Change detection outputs
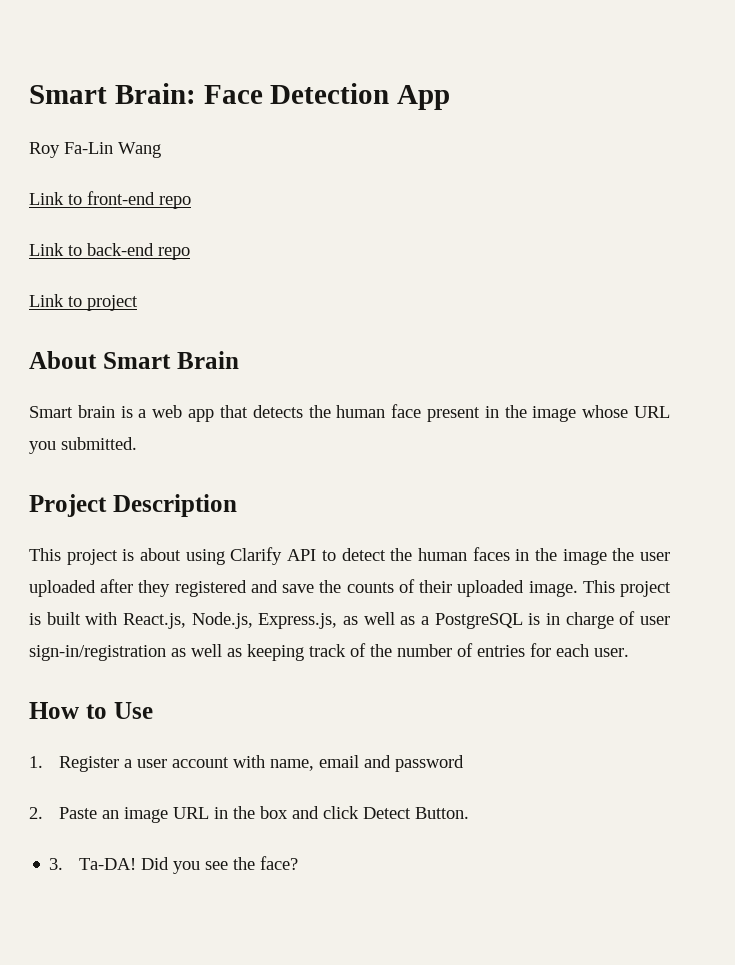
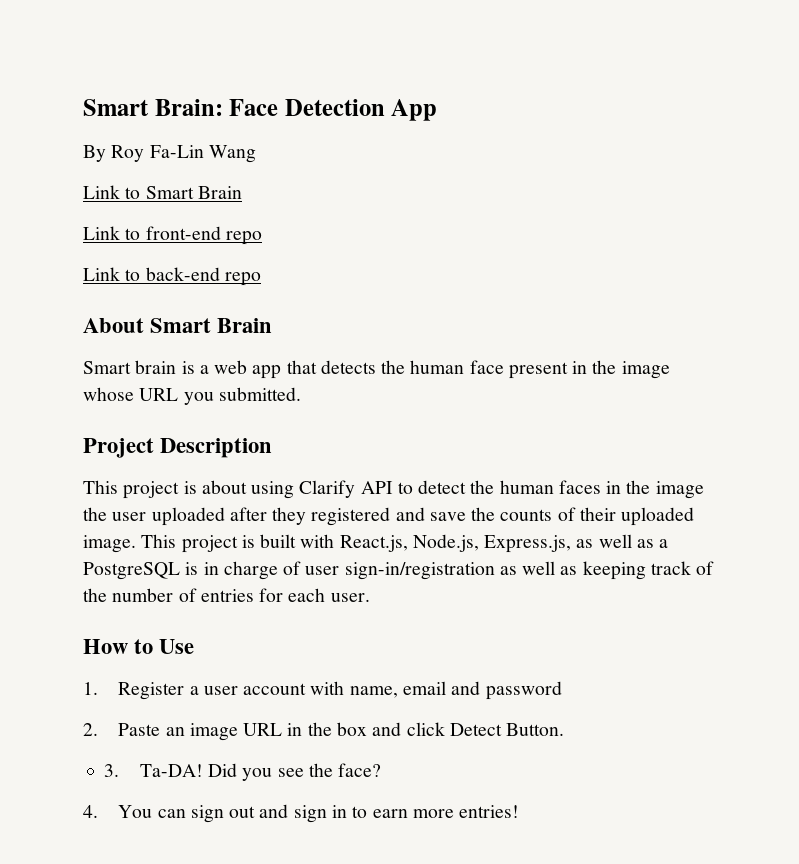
(451, 97) none -> [83,145,106,162] By
(161, 150) none -> [83,185,242,199] // Link to Smart Brain
[29,294,138,311] // Link to project -> (261, 279) none
(299, 863) none -> [83,804,520,823] // 4. You can sign out and sign in to earn more entries!

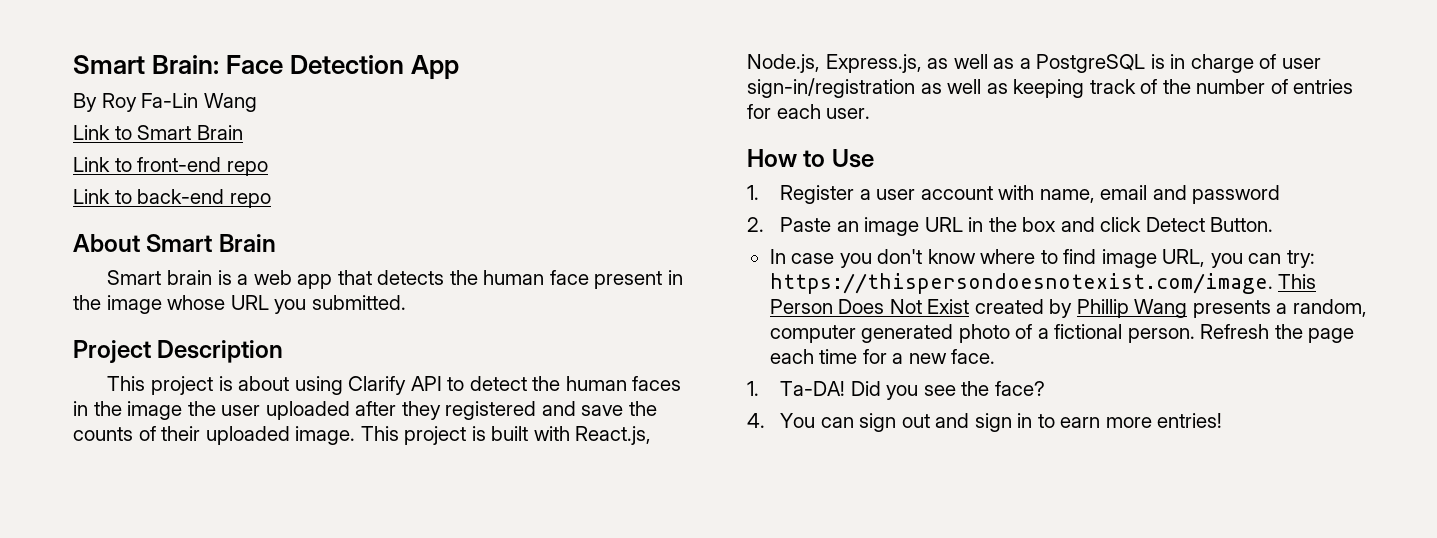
[104,764,120,777] 3. -> [769,249,1315,268] [769,273,1317,294] [769,299,1367,318] [769,324,1355,343] [769,349,996,364] [747,381,759,396] In case you don't know where to find image URL, you can try: https://thispersondoesnotexist.com/image. This Person Does Not Exist created by Phillip Wang presents a random, computer generated photo of a fictional person. Refresh the page each time for a new face. // 1.

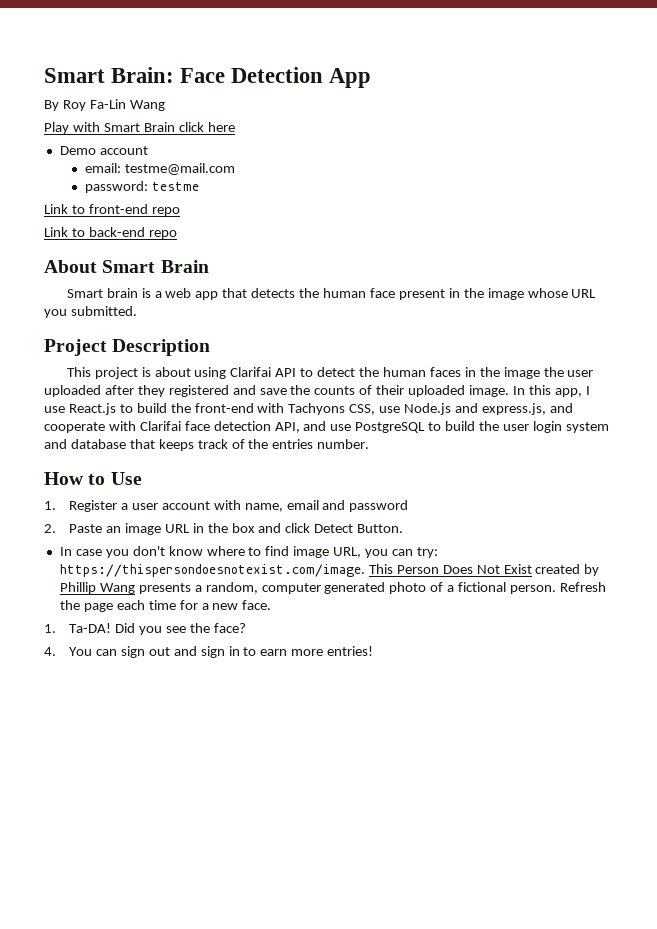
[73,125,243,140] Link to Smart Brain -> [44,122,235,134] [59,146,148,155] [85,163,235,175] [85,181,199,193] Play with Smart Brain click here // Demo account // email: testme@mail.com // password: testme
[348,376,407,395] Clarify -> [230,367,272,377] Clarifai
[360,426,652,445] [747,54,1321,73] [747,78,1354,98] [747,104,871,119] This project is built with React.js, Node.js, Express.js, as well as a PostgreSQL is in charge of user sign-in/registration as well as keeping track of the number of entries for each user. -> [512,385,590,397] [44,403,573,415] [44,421,609,433] [44,439,370,451] In this app, I use React.js to build the front-end with Tachyons CSS, use Node.js and express.js, and cooperate with Clarifai face detection API, and use PostgreSQL to build the user login system and database that keeps track of the entries number.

> _WORK REQUIRED_: Set down word for word the lines from the first entry through the line with "(299, 863) none", both included, omitting pictures.

> _FINAL ANSWER_:
(451, 97) none -> [83,145,106,162] By
(161, 150) none -> [83,185,242,199] // Link to Smart Brain
[29,294,138,311] // Link to project -> (261, 279) none
(299, 863) none -> [83,804,520,823] // 4. You can sign out and sign in to earn more entries!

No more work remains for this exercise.